Monday, March 05, 2012

Making the investment...

I read as much as a can... sometimes it's a lot and other times just rarely.  What's "fun" for me to read are mostly books about Christianity... whatever angle that might be.  The book I'm reading right now, You Lost Me, is one of many I've read about the struggle that many people have in their faith life during the ages of 15-25.  For a variety of reasons, across denominations, this is largely an absent section of the population.  There are reasons for sure... some feel they have to choose between faith and science.  Others state they believe in Jesus, they just don't think that the church is a good representative of Him.  Some simply feel that the church has never helped them apply faith to their daily lives.

Now there are probably a lot of reasons contributing to this.  One of the things I find most interesting and convicting though is the idea that the "dropout" struggle isn't a problem; it's a symptom.  More specifically, the faith struggles of teenagers and young adults are just the visible symptom of the faith life of adults.  In other words if we think they are apathetic about their faith maybe it's because we are.   This is something that's suggested by a number of people, Kendra Creasy Dean in Almost Christian, Dave Kinnaman in You Lost Me among others.

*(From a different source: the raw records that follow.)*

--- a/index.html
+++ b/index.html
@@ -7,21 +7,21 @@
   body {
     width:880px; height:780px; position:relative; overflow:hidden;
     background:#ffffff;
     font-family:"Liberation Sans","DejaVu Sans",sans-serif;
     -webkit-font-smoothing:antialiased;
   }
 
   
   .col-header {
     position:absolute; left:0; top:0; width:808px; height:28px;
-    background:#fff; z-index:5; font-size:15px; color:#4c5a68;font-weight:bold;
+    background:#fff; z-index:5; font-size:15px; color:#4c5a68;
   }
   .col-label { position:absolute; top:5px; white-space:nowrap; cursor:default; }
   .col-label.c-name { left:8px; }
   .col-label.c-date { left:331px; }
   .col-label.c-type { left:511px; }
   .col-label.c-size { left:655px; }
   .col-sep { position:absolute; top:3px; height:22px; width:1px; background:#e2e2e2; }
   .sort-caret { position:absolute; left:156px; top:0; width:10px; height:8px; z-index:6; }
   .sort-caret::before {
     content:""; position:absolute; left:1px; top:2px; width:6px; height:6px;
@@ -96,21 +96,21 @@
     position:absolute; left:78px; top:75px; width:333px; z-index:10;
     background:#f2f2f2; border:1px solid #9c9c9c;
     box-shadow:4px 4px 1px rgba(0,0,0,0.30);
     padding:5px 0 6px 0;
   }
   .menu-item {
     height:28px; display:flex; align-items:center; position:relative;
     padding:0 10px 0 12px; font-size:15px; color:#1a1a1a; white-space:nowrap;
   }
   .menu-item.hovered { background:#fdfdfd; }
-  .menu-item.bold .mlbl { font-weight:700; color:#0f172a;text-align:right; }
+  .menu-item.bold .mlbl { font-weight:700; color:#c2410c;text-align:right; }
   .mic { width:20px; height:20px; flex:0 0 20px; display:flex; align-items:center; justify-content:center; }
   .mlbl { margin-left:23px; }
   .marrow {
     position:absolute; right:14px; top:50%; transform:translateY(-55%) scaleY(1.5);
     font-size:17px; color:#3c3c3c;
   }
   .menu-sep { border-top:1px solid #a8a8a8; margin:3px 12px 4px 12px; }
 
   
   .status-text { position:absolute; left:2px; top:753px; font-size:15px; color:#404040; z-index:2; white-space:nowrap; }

I've thought about it a lot and I wonder how true it really is.  I mean just about everyone I know would say that investing in youth is the most important thing we can do as a faith community.  We have staff, programs, events and partnerships all focused on helping youth and young adults grow in faith.  I can't help but ask myself, when was the last time we (aka the rest of the "adults" in the faith community) invested in the life of a youth or young adult?  By invested I don't mean money, I mean taking time with them and telling them our own personal faith stories.  If we think it is so important to grow in your faith, then we should be taking time to share our stories of faith.  If you were one of those who stayed active in the church why not regularly tell the story of why it so important to me to have been involved in the church during High School or College and beyond.  If you weren't, are you willing to articulate to someone why you wish you had been?  Can you tell someone what you think you missed by not being involved in a faith community those years?

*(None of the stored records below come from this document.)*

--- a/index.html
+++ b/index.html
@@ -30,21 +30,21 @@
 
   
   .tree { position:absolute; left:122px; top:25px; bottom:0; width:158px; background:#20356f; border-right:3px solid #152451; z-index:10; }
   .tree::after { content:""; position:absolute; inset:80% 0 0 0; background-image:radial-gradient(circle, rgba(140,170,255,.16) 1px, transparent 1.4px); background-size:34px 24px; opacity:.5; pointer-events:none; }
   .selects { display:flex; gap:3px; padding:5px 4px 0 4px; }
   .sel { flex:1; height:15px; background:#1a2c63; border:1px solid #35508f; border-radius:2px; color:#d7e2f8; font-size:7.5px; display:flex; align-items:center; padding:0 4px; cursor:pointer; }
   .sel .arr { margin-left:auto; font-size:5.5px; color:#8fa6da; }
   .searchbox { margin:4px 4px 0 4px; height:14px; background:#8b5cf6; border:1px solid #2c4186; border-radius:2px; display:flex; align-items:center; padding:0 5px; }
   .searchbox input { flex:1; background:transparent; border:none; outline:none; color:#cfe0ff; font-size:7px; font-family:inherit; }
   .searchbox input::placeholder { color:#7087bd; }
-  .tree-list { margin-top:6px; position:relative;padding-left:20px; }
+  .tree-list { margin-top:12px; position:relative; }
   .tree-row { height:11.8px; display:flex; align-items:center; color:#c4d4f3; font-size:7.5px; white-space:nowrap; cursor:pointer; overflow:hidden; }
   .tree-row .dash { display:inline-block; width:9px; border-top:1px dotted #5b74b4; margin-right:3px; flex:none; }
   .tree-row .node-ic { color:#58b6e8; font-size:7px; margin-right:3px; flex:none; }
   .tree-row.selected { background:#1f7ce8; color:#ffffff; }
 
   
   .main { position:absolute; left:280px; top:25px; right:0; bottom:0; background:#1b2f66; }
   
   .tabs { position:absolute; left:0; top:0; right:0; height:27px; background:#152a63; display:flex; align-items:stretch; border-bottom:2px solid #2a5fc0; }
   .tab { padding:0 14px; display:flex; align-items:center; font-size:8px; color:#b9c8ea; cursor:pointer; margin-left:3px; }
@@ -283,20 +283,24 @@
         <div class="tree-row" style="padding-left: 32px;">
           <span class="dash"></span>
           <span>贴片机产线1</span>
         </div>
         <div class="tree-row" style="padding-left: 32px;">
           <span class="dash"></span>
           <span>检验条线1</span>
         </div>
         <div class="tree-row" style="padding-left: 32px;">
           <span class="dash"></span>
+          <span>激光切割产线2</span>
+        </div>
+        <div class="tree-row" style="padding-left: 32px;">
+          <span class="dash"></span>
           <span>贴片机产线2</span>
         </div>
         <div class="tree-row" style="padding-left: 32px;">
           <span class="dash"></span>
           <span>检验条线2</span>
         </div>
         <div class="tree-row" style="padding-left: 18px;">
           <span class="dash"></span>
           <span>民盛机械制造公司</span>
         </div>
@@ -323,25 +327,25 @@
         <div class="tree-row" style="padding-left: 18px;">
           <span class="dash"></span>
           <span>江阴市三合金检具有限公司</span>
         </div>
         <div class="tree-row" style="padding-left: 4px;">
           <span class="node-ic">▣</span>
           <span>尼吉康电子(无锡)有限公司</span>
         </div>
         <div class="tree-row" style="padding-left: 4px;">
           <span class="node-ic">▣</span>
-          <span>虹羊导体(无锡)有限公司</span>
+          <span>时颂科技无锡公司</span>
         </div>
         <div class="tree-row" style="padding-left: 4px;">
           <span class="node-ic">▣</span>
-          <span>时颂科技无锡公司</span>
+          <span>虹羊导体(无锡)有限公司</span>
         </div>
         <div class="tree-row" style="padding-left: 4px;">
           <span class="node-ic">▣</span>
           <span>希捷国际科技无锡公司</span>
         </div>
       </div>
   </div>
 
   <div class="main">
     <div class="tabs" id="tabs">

If we, as adults, cannot look back and tell the story of why our faith has been important to us no amount of programs, staff or partnerships will ever have the result we are looking for.  I am increasingly convinced if we want our young adults and youth to have vibrant and active relationships with Christ we need to make the investment ourselves - all of us.  We need to be open and honest, build relationships and tell our stories of faith.  Youth and young adults don't struggle with faith for a lack of information... they have all the information they need.  Maybe they struggle because they don't understand why they should pursue it in the first place.  Maybe those books are right - they struggle, because we struggle.  While none of us ever have a "perfect" faith hopefully we have a faith worth expressing, and if we aren't apathetic about our faith we should stop acting like it and keeping it to ourselves.  We have the reason, the experience and the stories others need to hear.  We just need to make the investment in their lives.  Expecting a younger generation to do something "just because" just doesn't cut it anymore.